--- Available data ---

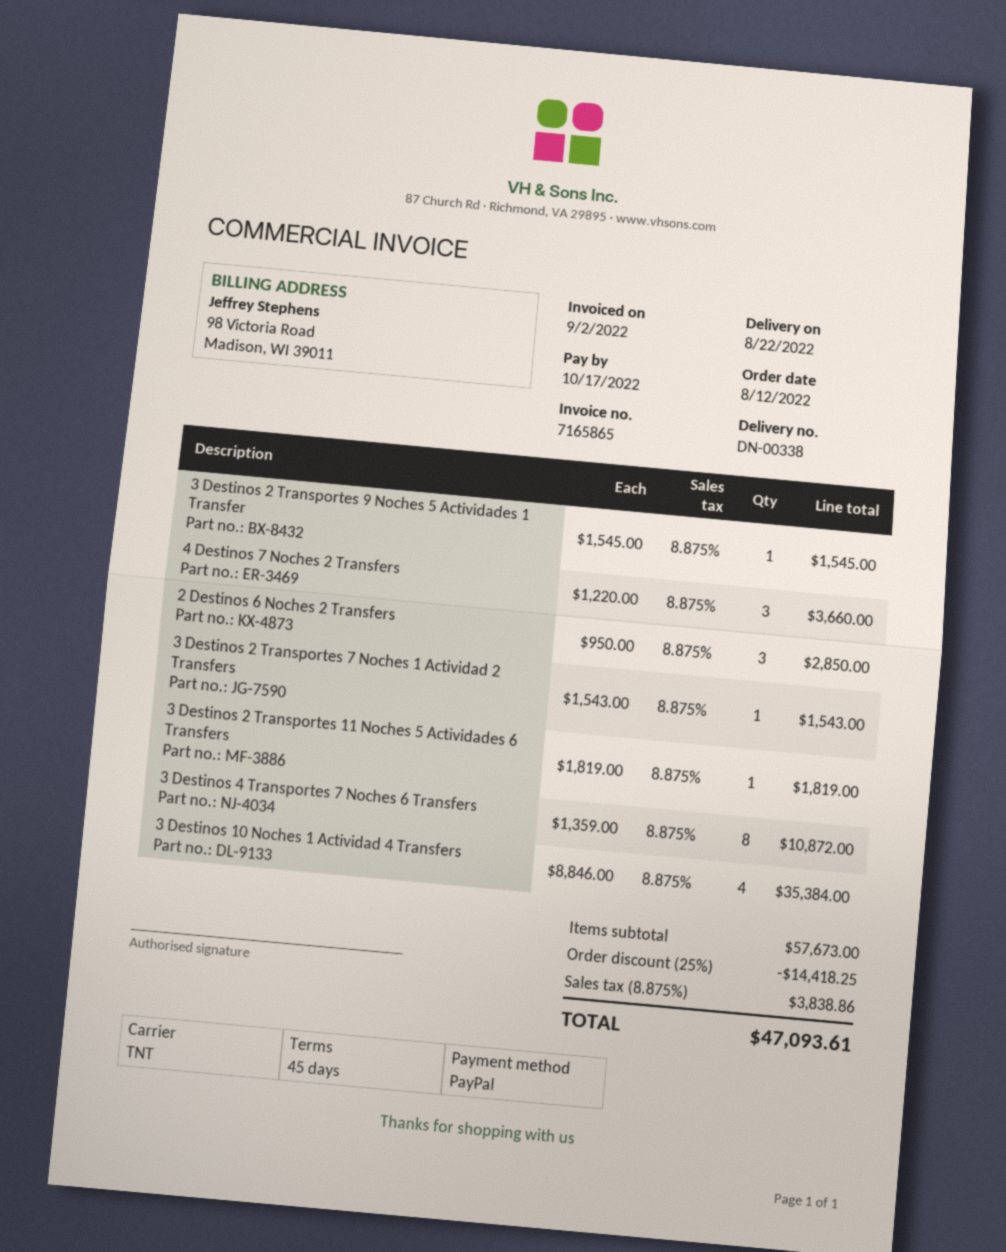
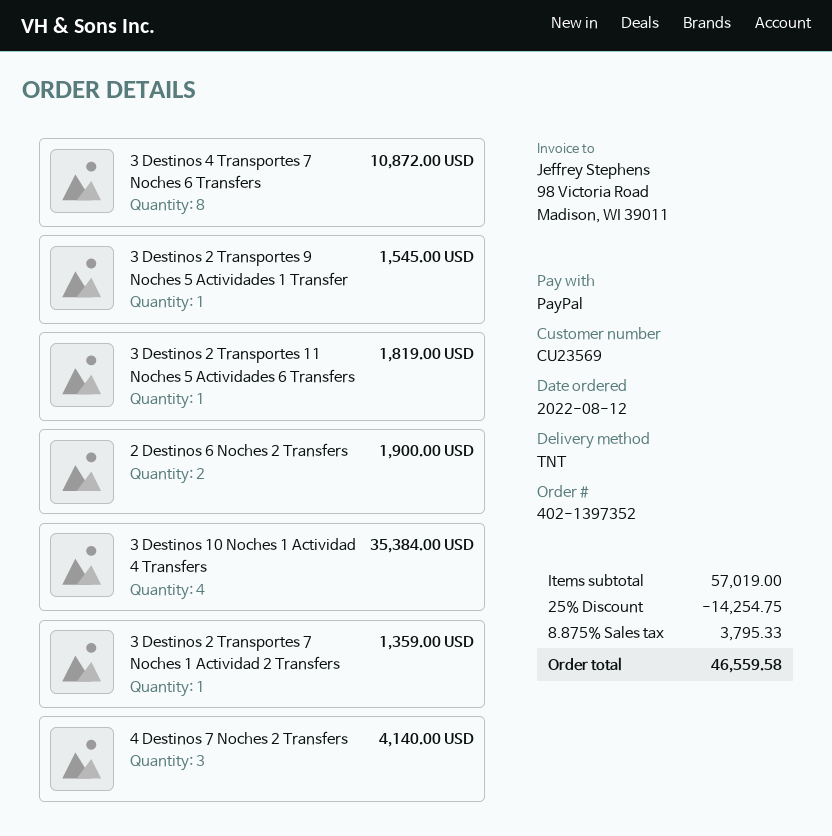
4 Destinos 7 Noches 2 Transfers: 3 for 3660.00 -> 3 for 4140.00
2 Destinos 6 Noches 2 Transfers: 3 for 2850.00 -> 2 for 1900.00
3 Destinos 2 Transportes 7 Noches 1 Actividad 2 Transfers: 1 for 1543.00 -> 1 for 1359.00
subtotal: 57673.00 -> 57019.00
discount: 25% = 14418.25 -> 25% = 14254.75
tax: 8.875% = 3838.86 -> 8.875% = 3795.33
total: 47093.61 -> 46559.58

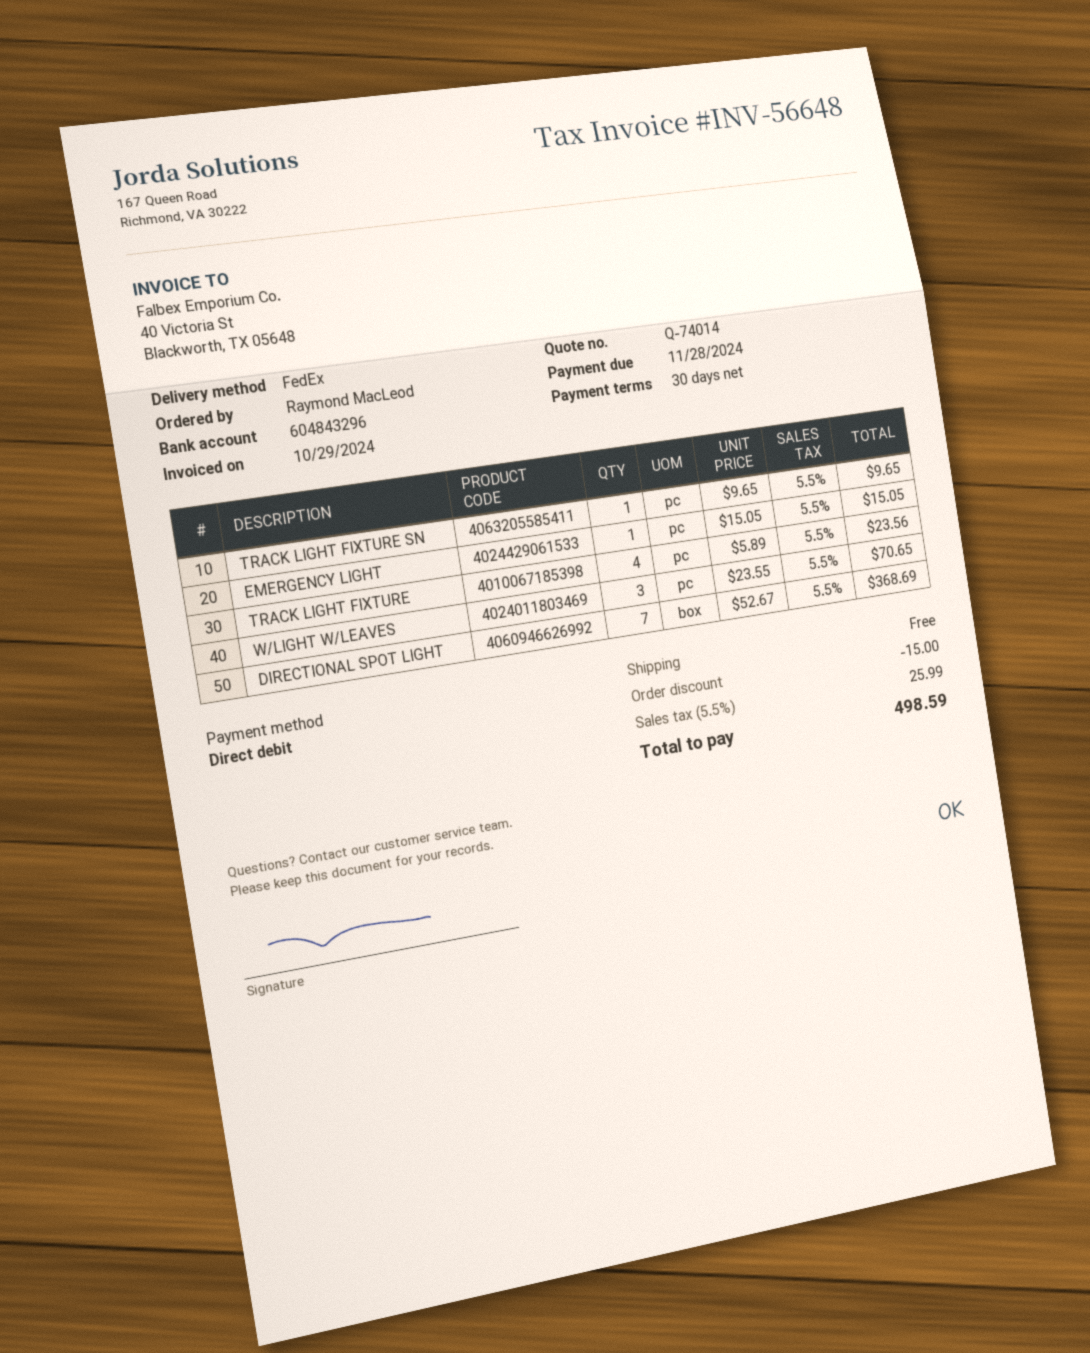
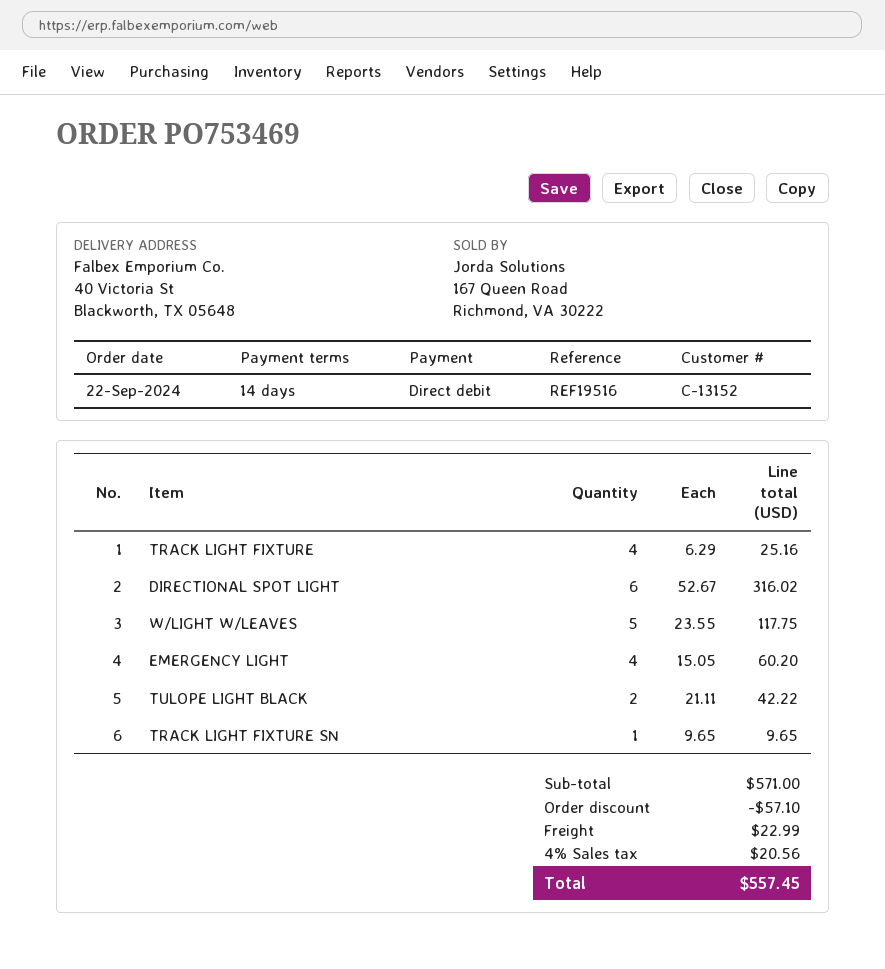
payment terms: 30 days -> 14 days
EMERGENCY LIGHT: 1 x 15.05 = 15.05 -> 4 x 15.05 = 60.20
TRACK LIGHT FIXTURE: 4 x 5.89 = 23.56 -> 4 x 6.29 = 25.16
W/LIGHT W/LEAVES: 3 x 23.55 = 70.65 -> 5 x 23.55 = 117.75
DIRECTIONAL SPOT LIGHT: 7 x 52.67 = 368.69 -> 6 x 52.67 = 316.02
TULOPE LIGHT BLACK: none -> 2 x 21.11 = 42.22
discount: 15.00 -> 57.10
shipping: 0.00 -> 22.99
tax: 5.5% = 25.99 -> 4% = 20.56
total: 498.59 -> 557.45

---

* _What you will do_: From the line that contains "payment terms: 30 days -> 14 days" through the final line of the material, copy every line exactly, including both ends.

* _Solved problem_:
payment terms: 30 days -> 14 days
EMERGENCY LIGHT: 1 x 15.05 = 15.05 -> 4 x 15.05 = 60.20
TRACK LIGHT FIXTURE: 4 x 5.89 = 23.56 -> 4 x 6.29 = 25.16
W/LIGHT W/LEAVES: 3 x 23.55 = 70.65 -> 5 x 23.55 = 117.75
DIRECTIONAL SPOT LIGHT: 7 x 52.67 = 368.69 -> 6 x 52.67 = 316.02
TULOPE LIGHT BLACK: none -> 2 x 21.11 = 42.22
discount: 15.00 -> 57.10
shipping: 0.00 -> 22.99
tax: 5.5% = 25.99 -> 4% = 20.56
total: 498.59 -> 557.45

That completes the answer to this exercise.